With Concise Learning Method (CLM), learning is achieved via a five-phase process (looking for puzzle pieces) that involves meaningfully organizing and connecting key concepts in a visual map (putting together the puzzle pieces), critically thinking, and asking key questions.

CLM allows you to readily consolidate information from multiple sources and look at it from multiple perspectives in a highly visual, interactive format. Further, it allows you to process the information as you encounter it rather than waiting for all of the “puzzle pieces” to fall into place. This free-form learning allows the brain to merge logic and creativity to enable maximum learning.

Visual maps are so powerful and work so well because they are based on memory principles that help you learn and retain new information. They are effective because they force you to be active, focus, concentrate, and think; they contain visual cues that strengthen memory; they provide connections and structure to organize information logically and meaningfully; and they provide a way to personalize information according to your interests and what makes sense to you.

The 5Ps - the five phases of learning - and the 4 steps within each of the 5Ps guide your thought processes, as you’re learning.

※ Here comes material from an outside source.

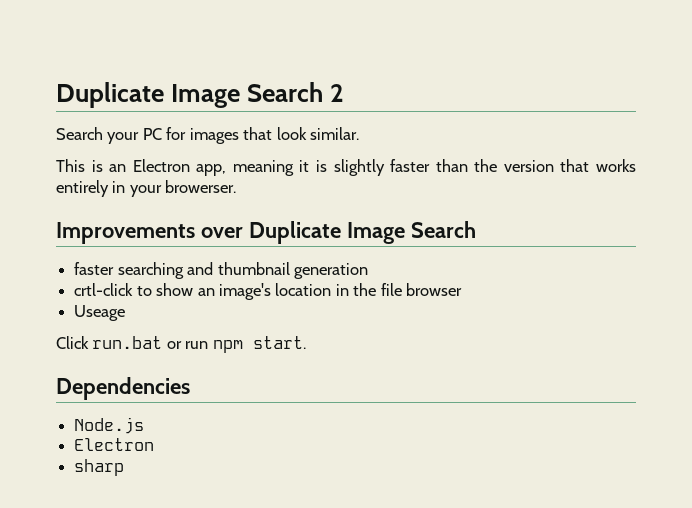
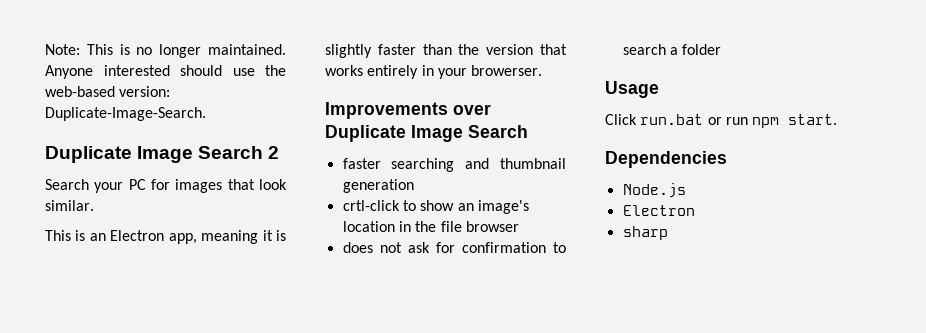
+ Note: This is no longer maintained. Anyone interested should use the web-based version: Duplicate-Image-Search.
- Useage
+ does not ask for confirmation to search a folder
+ Usage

The 5 phases of CLM (illustrated from the perspective of a formal student, but are relevant for anyone) are:

  1. Preview (preview the lecture material): Before class starts, preview the lecture material (textbook, lecture notes, etc.) to become familiar with the lecture topic and unfamiliar terms and concepts. This phase results in a high-level visual map (outline) that serves as the initial framework to organize and connect key concepts and make them relevant to your mind. The preview phase also prepares your mind for the information to be discussed in the lecture, resulting in increased interest, participation, and comprehension during the lecture.
  2. Participate (participate actively in lectures): Active engagement in the lecture results in a revised key concepts framework (visual map) and further solidifies meaningful learning.
  3. Process (process all lecture-related information into your visual map): Process the information from lecture, textbook, and other resources immediately or shortly after the lecture by organizing and connecting key concepts into a further refined and more detailed visual map. In this phase, you’re essentially processing all information in a very personal way so that it is meaningful to you. This helps transfer information from short-term memory to long-term memory.
  4. Practice (practice by solving new problems): Don’t simply read through practice examples where the solution has been worked out for you. Also, don’t stick with repetitive practice examples. The key here is to apply what you’ve learned to situations you haven’t encountered before. Use your existing knowledge to tackle new problems of all sorts – concrete, abstract, factual, conceptual, and procedural. Approach practicing problems as though you were taking an exam by working examples you’ve never seen before. This phase gives you “hands on” experience, helps you review, and further solidifies what you’ve learned.
  5. Produce (produce results and new ideas): As you critically think about new information, questions, and problems, your fresh perspective will result in a unique product of your understanding, concepts, experiences, ideas, and reasoning. Your mind will, in effect, produce new knowledge that is already well integrated with your existing knowledge.

Within each phase, the 4 following steps encourage active interaction and dialogue between the course materials, your visual map, and your thinking.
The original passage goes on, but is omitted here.